Brexit, the EU, Boris Johnson’s private life (not the latter) have been the excuses from estate agents over the past several months when we have been trying to sell our home in the Home Counties. What started as quite a happy process, back in April of this year when I started de-cluttering has turned into one, slow, long, drawn out process culminating in us shelving plans to move.
What is the reality of the matter? Should I be blaming the local estate agents I employed (all three of them) in those months when our home was listed on all three property portals – Zoopla, Onthemarket, Rightmove? Should I be blaming Brexit? Should I be blaming myself and the unrealistic pricing of our house?

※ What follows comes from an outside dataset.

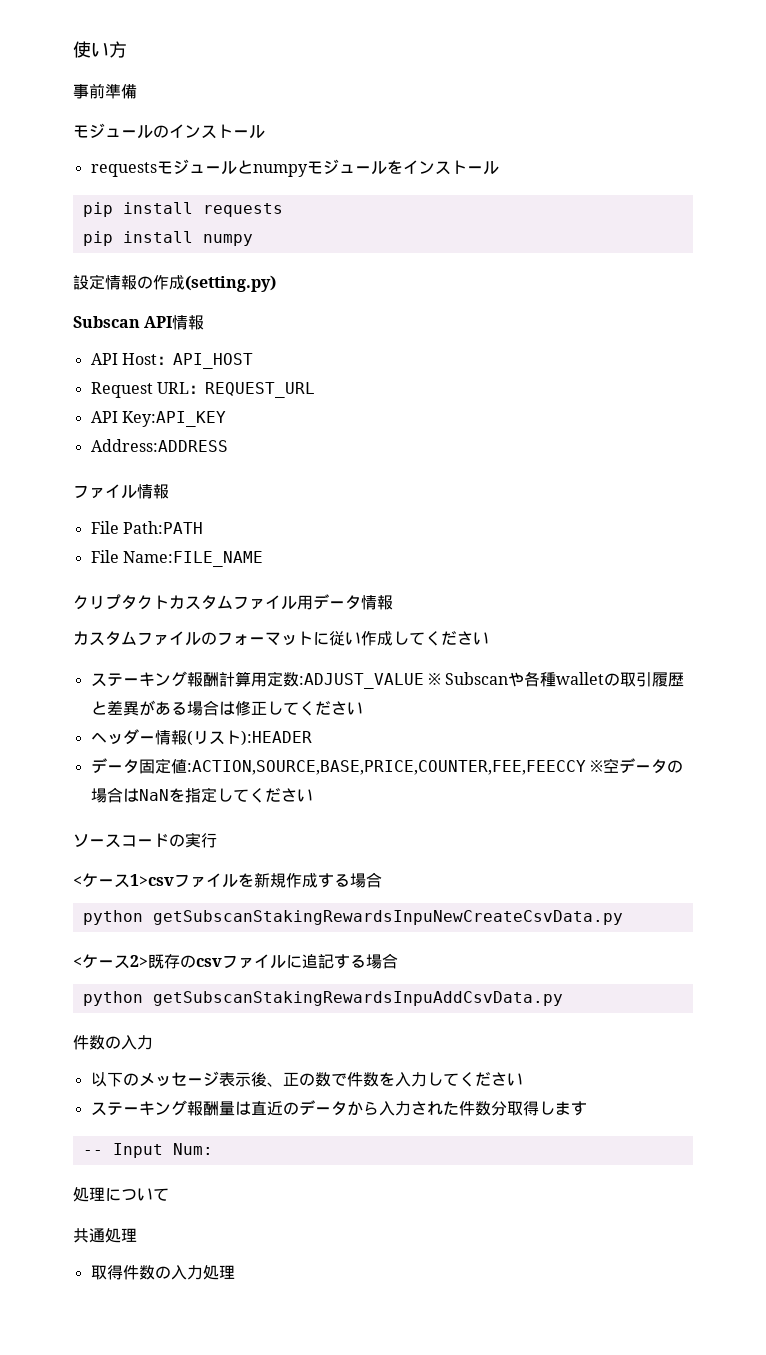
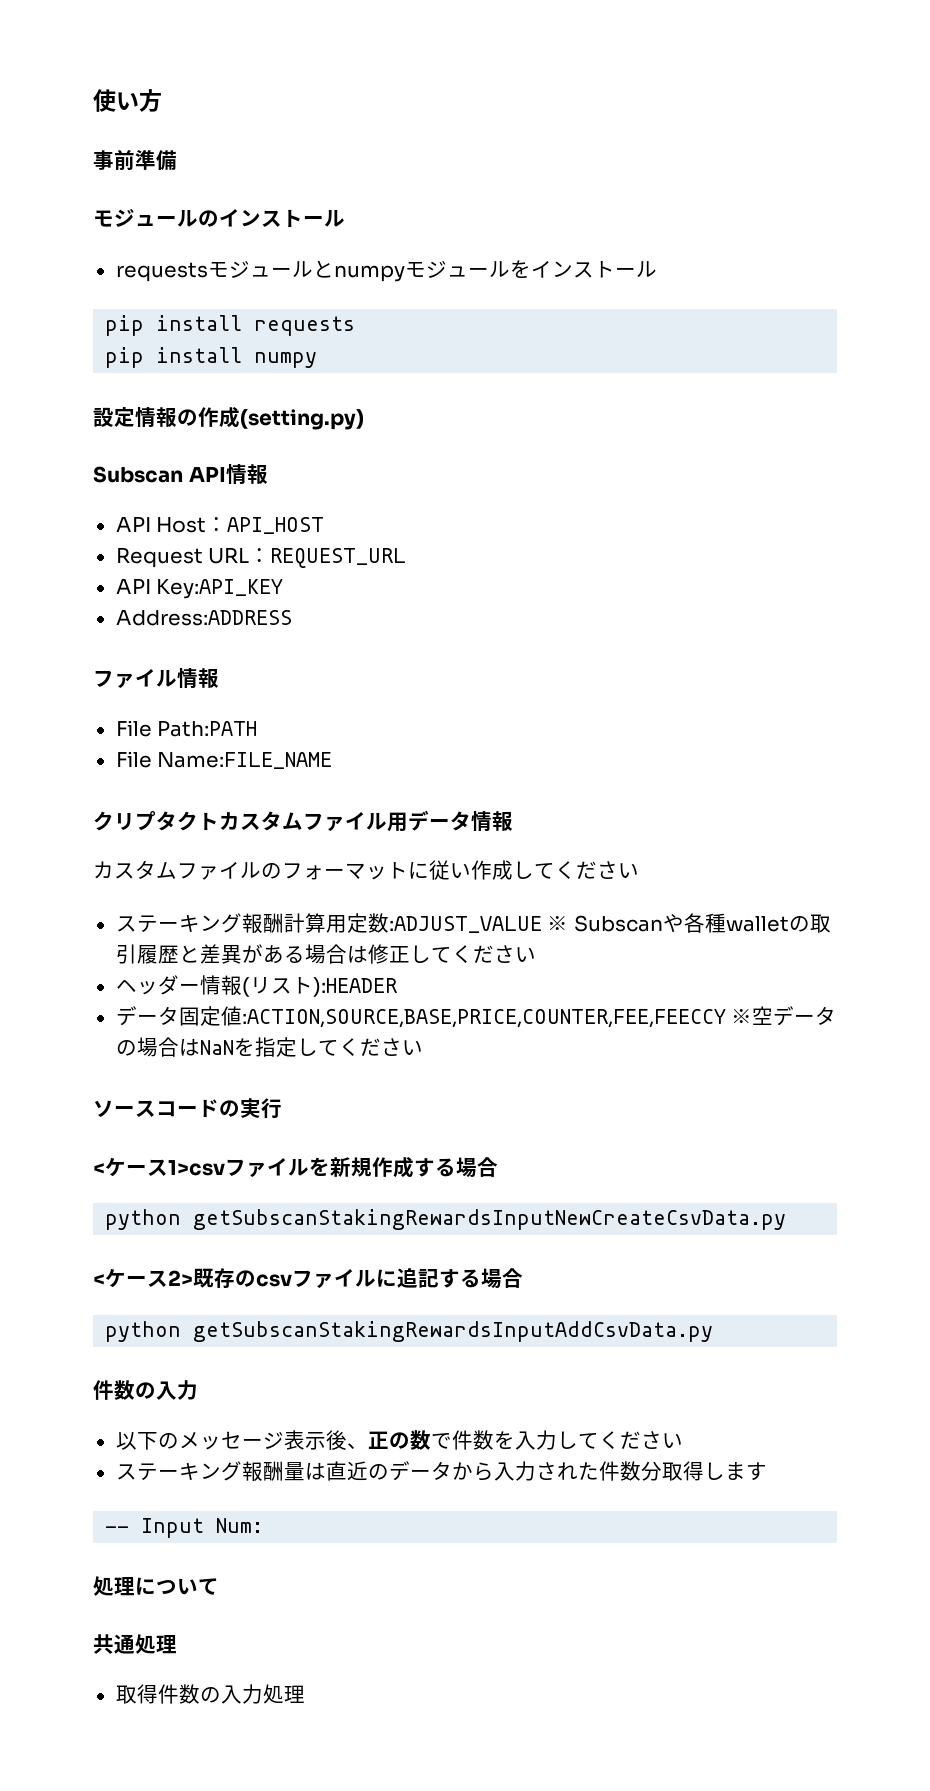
- python getSubscanStakingRewardsInpuNewCreateCsvData.py
+ python getSubscanStakingRewardsInputNewCreateCsvData.py
- python getSubscanStakingRewardsInpuAddCsvData.py
+ python getSubscanStakingRewardsInputAddCsvData.py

There could be some truth in all of the above. But pricing could be key. There is no escaping that the area we live in is an affluent one in South Bucks.- Beaconsfield (although we live in a village adjacent to this town) has the largest percentage of property millionaires in the country (according to the Telegraph) – topping 47%. This statistic has led to most sellers believing that their house is worth more than it actually is, or it is worth the same as it was at the height of the UK property boom, pre-Brexit.

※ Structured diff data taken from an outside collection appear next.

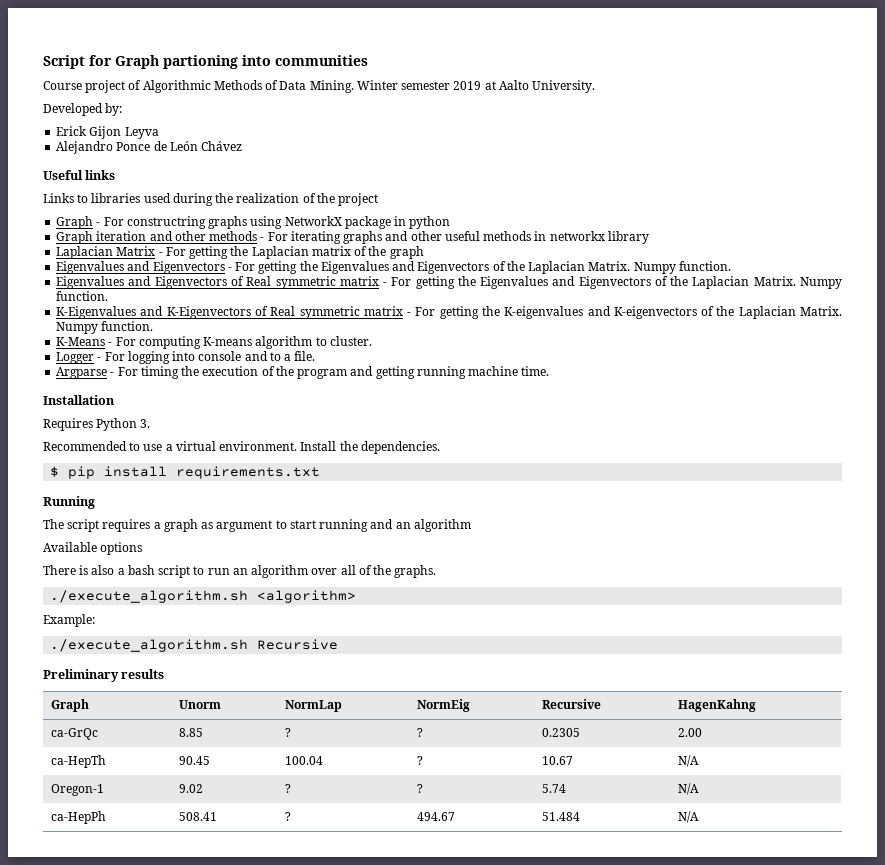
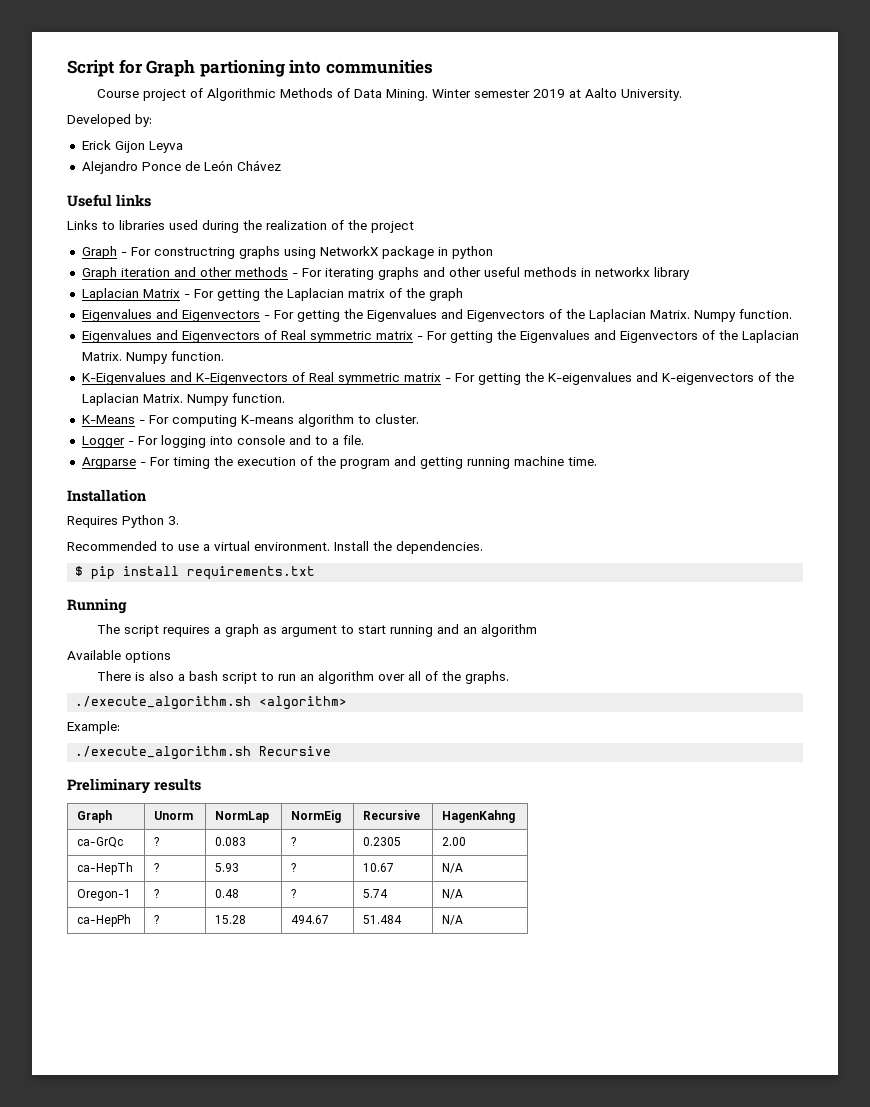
- ca-GrQc | 8.85 | ? | ? | 0.2305 | 2.00
+ ca-GrQc | ? | 0.083 | ? | 0.2305 | 2.00
- ca-HepTh | 90.45 | 100.04 | ? | 10.67 | N/A
+ ca-HepTh | ? | 5.93 | ? | 10.67 | N/A
- Oregon-1 | 9.02 | ? | ? | 5.74 | N/A
+ Oregon-1 | ? | 0.48 | ? | 5.74 | N/A
- ca-HepPh | 508.41 | ? | 494.67 | 51.484 | N/A
+ ca-HepPh | ? | 15.28 | 494.67 | 51.484 | N/A

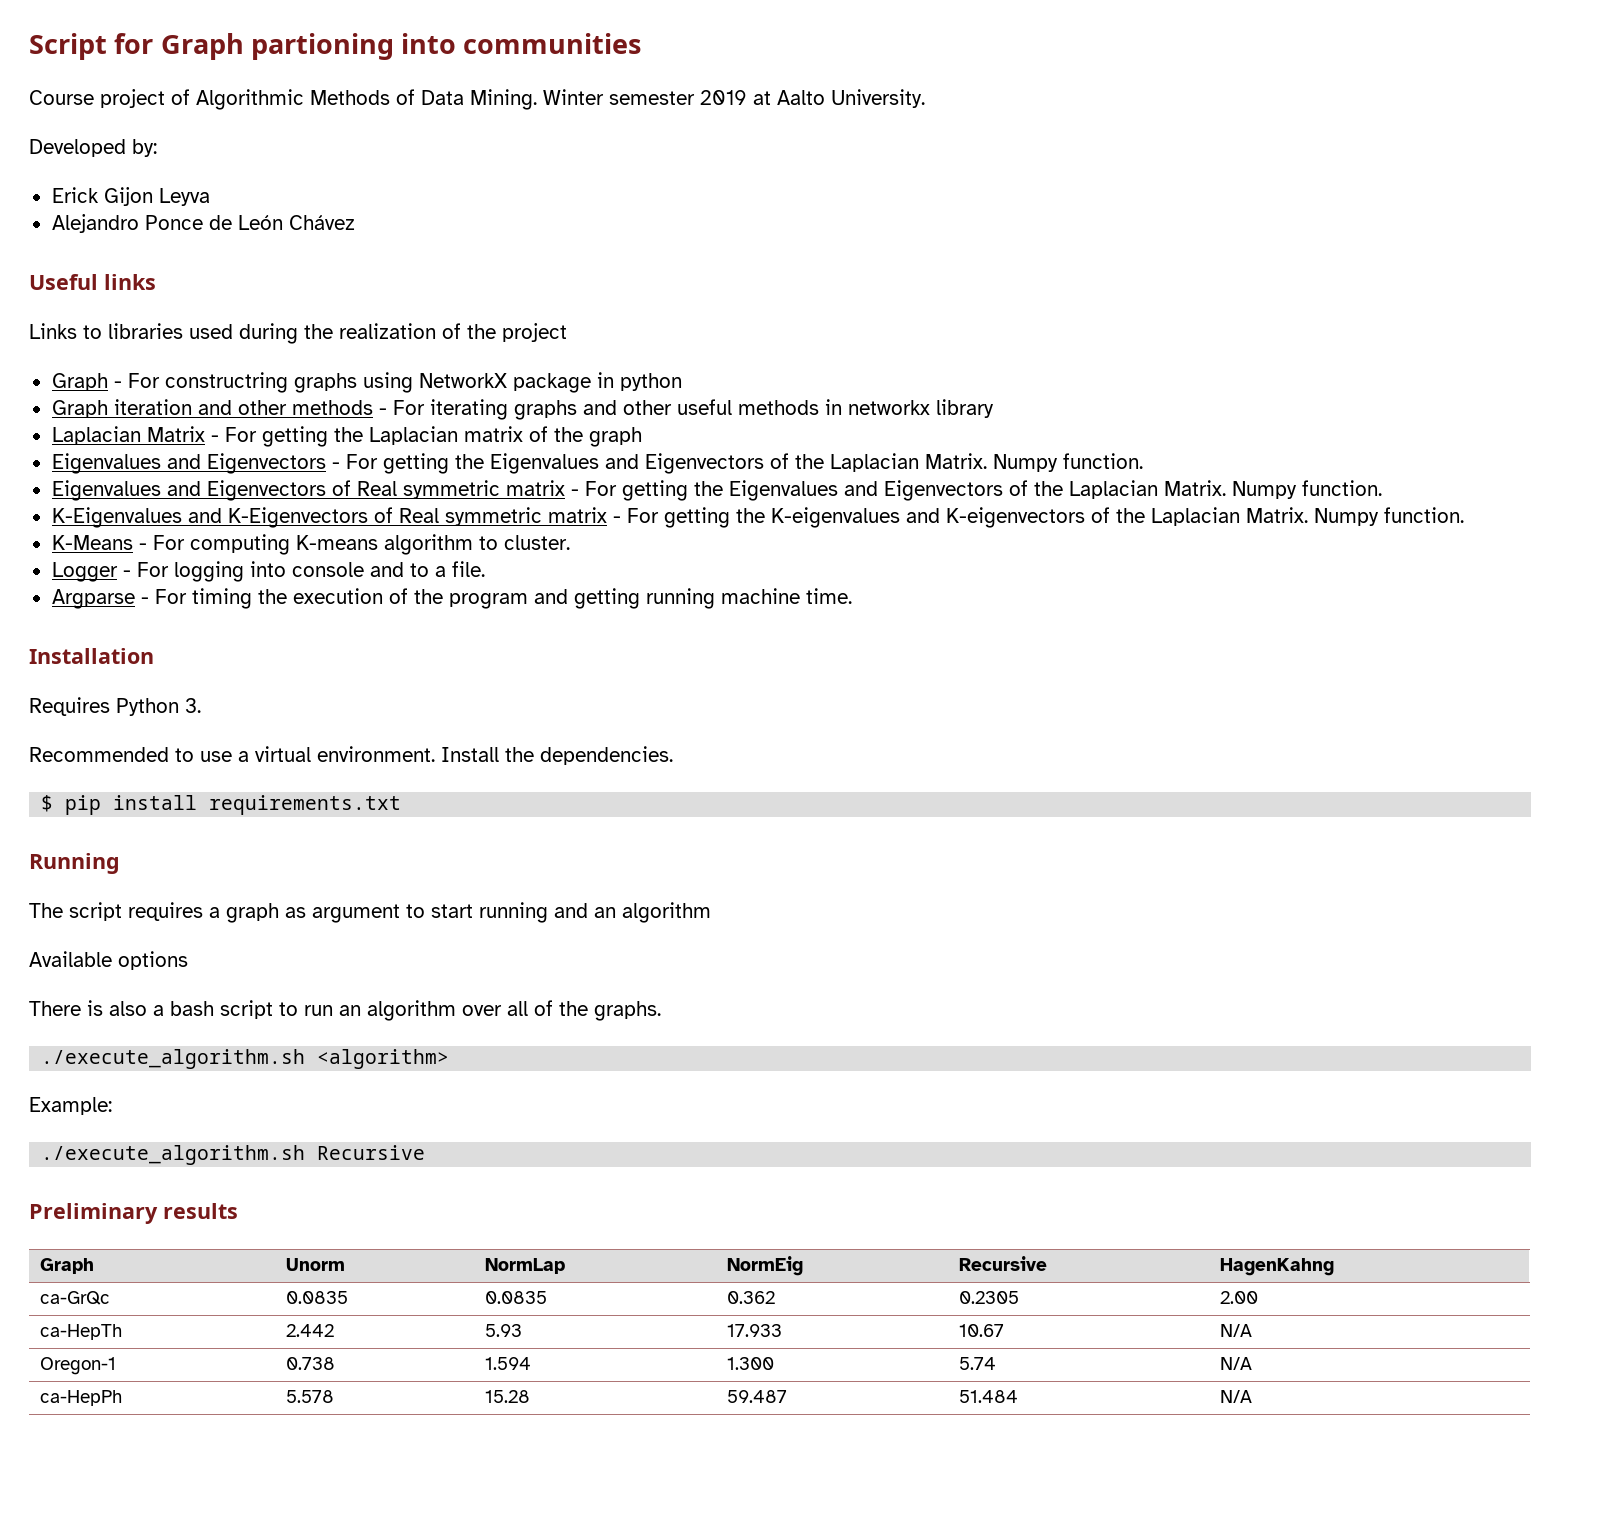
- ca-GrQc | ? | 0.083 | ? | 0.2305 | 2.00
+ ca-GrQc | 0.0835 | 0.0835 | 0.362 | 0.2305 | 2.00
- ca-HepTh | ? | 5.93 | ? | 10.67 | N/A
+ ca-HepTh | 2.442 | 5.93 | 17.933 | 10.67 | N/A
- Oregon-1 | ? | 0.48 | ? | 5.74 | N/A
+ Oregon-1 | 0.738 | 1.594 | 1.300 | 5.74 | N/A
- ca-HepPh | ? | 15.28 | 494.67 | 51.484 | N/A
+ ca-HepPh | 5.578 | 15.28 | 59.487 | 51.484 | N/A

Throw into the mix, that estate agents are desperate for your business and will list your home at any price to boost their books, you are left with a lethal combination. In fact, you are left with a stalemate. As although some sellers are dropping the price of their homes – more due to personal circumstance – divorce, separation, probate – by £50,000, £100,000 or even £200,000 – for a ‘quick sale’ – properties aren’t budging. I can count on my hand the same number of properties in our village, that was listed in January, still for sale now nine months later – all with their beleaguered sale boards rigidly standing to attention.
From my experience, I can safely say the only ones ‘who are making a killing’ or selling or buying anything are local or bespoke property developers, who are scooping up low valued ‘probate’ properties – sub-£500,000 – knocking them down and building two houses (then selling them for £1 million each) – making a nice profit. The larger developers, in the area, however are resorting to buying incentives, like an ultra-high definition TV, paying stamp duty, paying for legals if you buy their new-build, which on the surface is fine, until you find out they want to credit check you first with their own mortgage broker before proceeding. No thanks!

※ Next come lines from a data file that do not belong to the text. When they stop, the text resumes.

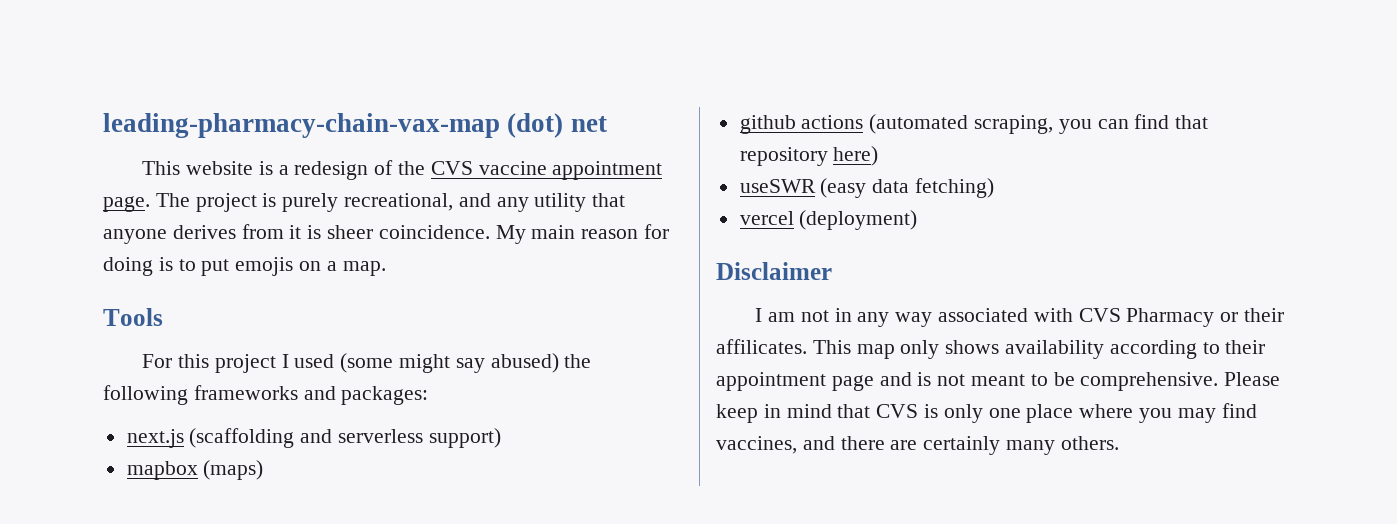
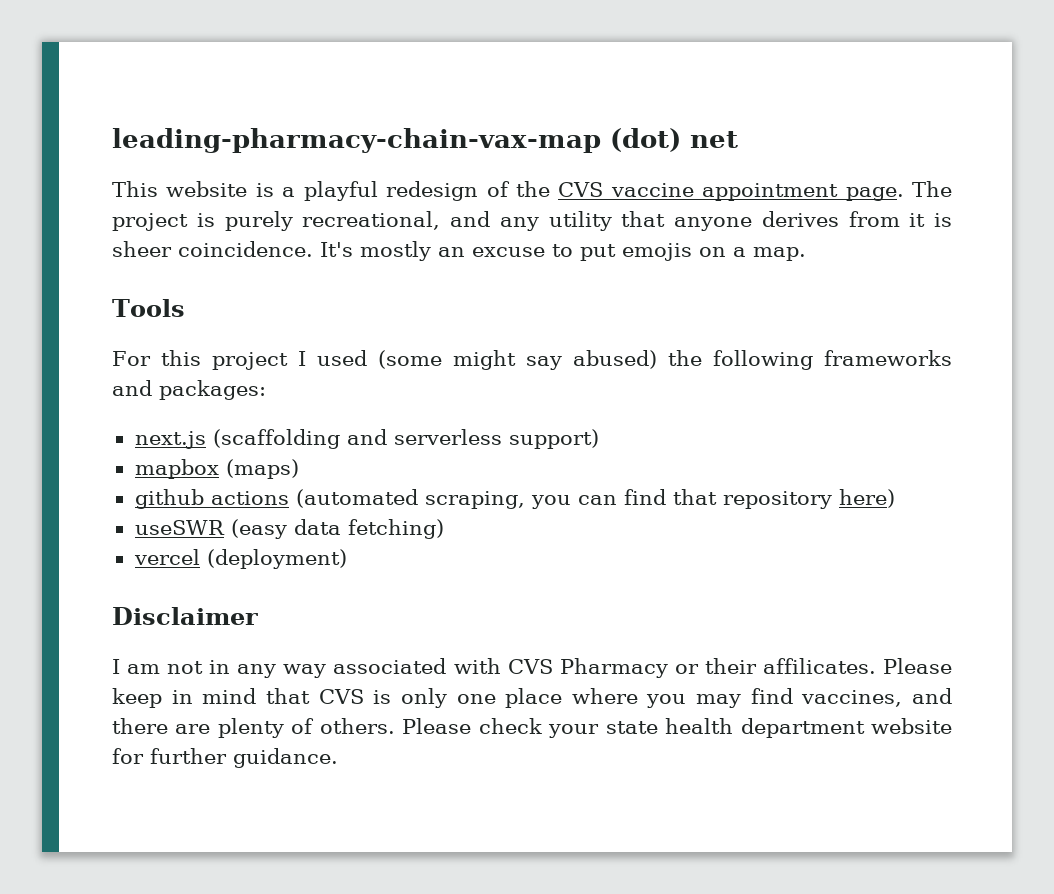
- This website is a redesign of the CVS vaccine appointment page.
+ This website is a playful redesign of the CVS vaccine appointment page.
- My main reason for doing is to put emojis on a map.
+ It's mostly an excuse to put emojis on a map.
- This map only shows availability according to their appointment page and is not meant to be comprehensive.
- Please keep in mind that CVS is only one place where you may find vaccines, and there are certainly many others.
+ Please keep in mind that CVS is only one place where you may find vaccines, and there are plenty of others. Please check your state health department website for further guidance.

There seems to be no joy for a small family who simply want to upscale and be nearer better secondary schools, and at least have a garage! I was told by one estate agent, however, that families don’t want garages any more. In fact people now convert their double or single garages into home gyms, and also ‘orangeries’ are all the rage, forget about your bog-standard conservatory. Heck! I am not a Tory MP of yesteryear. Maybe I should request a moat too!
For us, we are going to wait before embarking on our property journey again, when Brexit has passed, and there is some semblance of political stability – not if comrade Corbyn is elected through.